Seeing Ourselves in Strangers

By María Morena Vicente and Emiliano Rodríguez Nuesch

For more than twenty years, photographer François Brunelle has been bringing together people who look strikingly alike — and who share no known family connection. His long-term project, I’m Not a Look-Alike!, began almost accidentally, after noticing two unrelated people who could easily be mistaken for twins. What started as curiosity slowly turned into a systematic exploration of resemblance, chance, and recognition.

Brunelle’s role is deliberately restrained. He does not stage emotions or ask participants to perform. He invites two strangers into the same room, places them side by side, and photographs them as they are. The encounters themselves are often simple and quiet. People look at each other, smile, hesitate, laugh. 

Many describe a brief disorientation — a sense of seeing themselves from the outside — followed by ease.
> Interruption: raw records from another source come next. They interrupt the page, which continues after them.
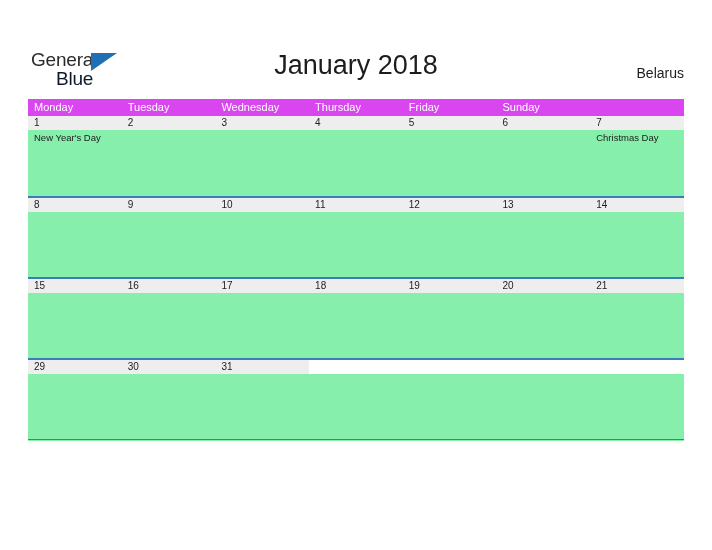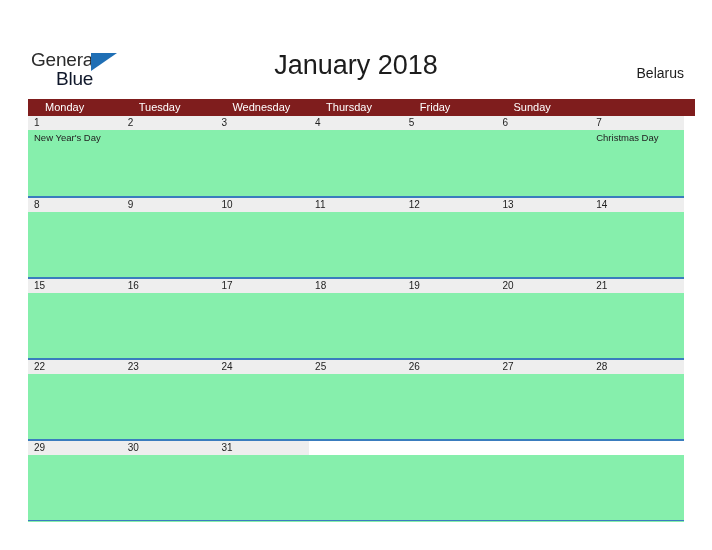--- a/index.html
+++ b/index.html
@@ -99,8 +99,7 @@
     display: flex;
     width: 656px;
     height: 17px;
-    background: #7f1d1d;
-    padding-left: 11px;
+    background: #d946ef;
   }
   .weekday-cell {
     width: 93.714px;

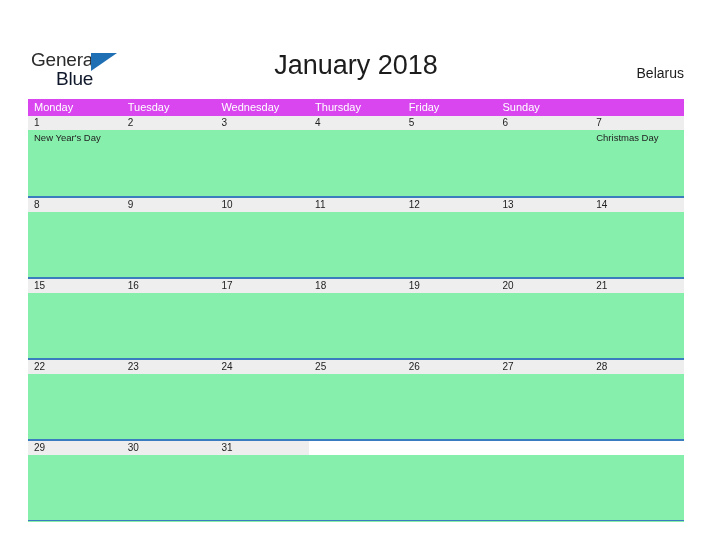--- a/index.html
+++ b/index.html
@@ -269,27 +269,6 @@
         </div>
         <div class="week-row">
           <div class="daynum-band">
-            <div class="daynum-cell">22</div>
-            <div class="daynum-cell">23</div>
-            <div class="daynum-cell">24</div>
-            <div class="daynum-cell">25</div>
-            <div class="daynum-cell">26</div>
-            <div class="daynum-cell">27</div>
-            <div class="daynum-cell">28</div>
-          </div>
-          <div class="events-band">
-            <div class="event-cell"></div>
-            <div class="event-cell"></div>
-            <div class="event-cell"></div>
-            <div class="event-cell"></div>
-            <div class="event-cell"></div>
-            <div class="event-cell"></div>
-            <div class="event-cell"></div>
-          </div>
-          <div class="bottom-rule"></div>
-        </div>
-        <div class="week-row">
-          <div class="daynum-band">
             <div class="daynum-cell">29</div>
             <div class="daynum-cell">30</div>
             <div class="daynum-cell">31</div>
Conversations tend to circle around small details: habits, gestures, childhood photos, the odd familiarity of a face that feels known without being known.
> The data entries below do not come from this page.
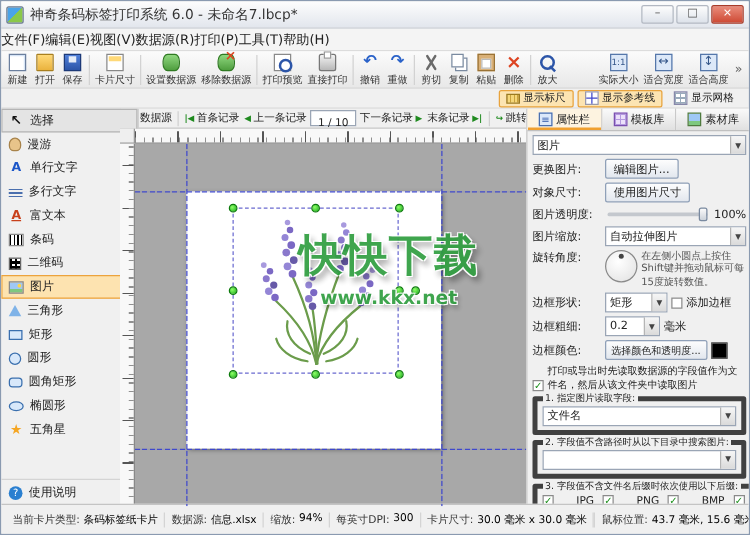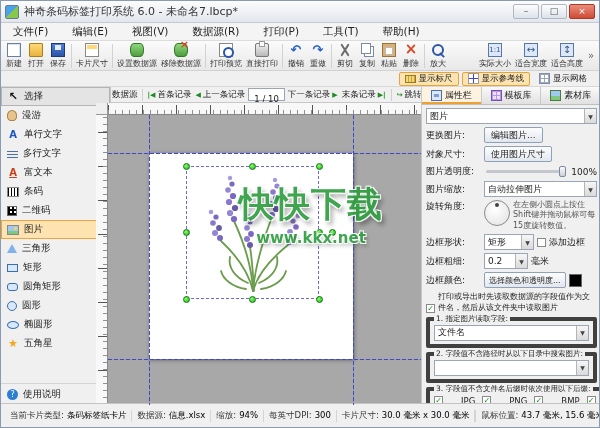--- a/index.html
+++ b/index.html
@@ -16,7 +16,7 @@
 
 
 .menubar{position:absolute;left:0;top:22px;right:0;height:18px;background:#f4f4f4;border-bottom:1px solid #dcdcdc;display:flex;align-items:center;font-size:10.5px;color:#222}
-.menu-item{padding:1px 12px}
+.menu-item{padding:1px 0}
 
 
 .toolbar{position:absolute;left:0;top:40px;right:0;height:30px;background:linear-gradient(#fbfbfb,#e8e8e8);border-bottom:1px solid #d2d2d2;display:flex;align-items:center;padding:0 2px;overflow:hidden}

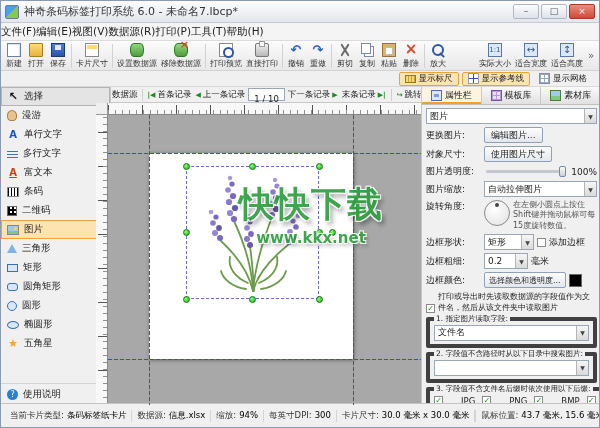--- a/index.html
+++ b/index.html
@@ -355,12 +355,12 @@
           <span class="tool-lab">矩形</span>
         </div>
         <div class="tool-item">
+          <span class="t t-circle"></span>
+          <span class="tool-lab">圆形</span>
+        </div>
+        <div class="tool-item">
           <span class="t t-roundrect"></span>
           <span class="tool-lab">圆角矩形</span>
-        </div>
-        <div class="tool-item">
-          <span class="t t-circle"></span>
-          <span class="tool-lab">圆形</span>
         </div>
         <div class="tool-item">
           <span class="t t-ellipse"></span>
What is striking is who Brunelle finds. His subjects are not celebrities or curated cases, but ordinary people: teachers, retirees, students, workers from different countries and backgrounds. The resemblance cuts across age, class, and geography. The photographs make something visible that is usually abstract: how thin the visual boundary can be between “me” and “someone else.” Identity, the images suggest, is less unique than we assume — and more shared.
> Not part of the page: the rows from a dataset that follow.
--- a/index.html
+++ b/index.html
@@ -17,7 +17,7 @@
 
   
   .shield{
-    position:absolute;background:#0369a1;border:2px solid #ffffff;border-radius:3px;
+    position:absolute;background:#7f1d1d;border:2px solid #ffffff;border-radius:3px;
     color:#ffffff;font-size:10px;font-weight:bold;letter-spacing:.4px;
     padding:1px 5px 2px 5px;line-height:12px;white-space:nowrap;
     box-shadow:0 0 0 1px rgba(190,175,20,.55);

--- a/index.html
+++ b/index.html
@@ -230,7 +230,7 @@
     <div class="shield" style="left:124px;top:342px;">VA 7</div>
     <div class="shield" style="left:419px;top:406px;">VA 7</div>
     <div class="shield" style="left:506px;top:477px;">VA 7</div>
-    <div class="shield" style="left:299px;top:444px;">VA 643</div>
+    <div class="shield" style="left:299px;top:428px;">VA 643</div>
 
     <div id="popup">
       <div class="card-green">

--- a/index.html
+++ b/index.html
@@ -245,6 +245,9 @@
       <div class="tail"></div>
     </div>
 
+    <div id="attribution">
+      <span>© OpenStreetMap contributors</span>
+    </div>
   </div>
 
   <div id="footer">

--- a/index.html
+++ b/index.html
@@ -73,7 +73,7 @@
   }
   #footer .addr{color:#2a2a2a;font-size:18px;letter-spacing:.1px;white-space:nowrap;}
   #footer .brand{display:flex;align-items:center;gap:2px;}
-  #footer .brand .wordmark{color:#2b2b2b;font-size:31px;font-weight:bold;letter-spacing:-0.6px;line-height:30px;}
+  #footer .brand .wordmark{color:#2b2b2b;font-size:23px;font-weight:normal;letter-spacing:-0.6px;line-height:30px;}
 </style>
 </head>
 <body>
There is an unexpected form of empathy in this work. Not the empathy of shared experience or shared suffering, but the empathy of resemblance. Seeing oneself reflected in a stranger disrupts easy distinctions. It invites a small but meaningful shift: if this person could pass for me, then perhaps the distance between us is smaller than it appears. Brunelle’s photographs do not explain this feeling. They simply allow it to happen.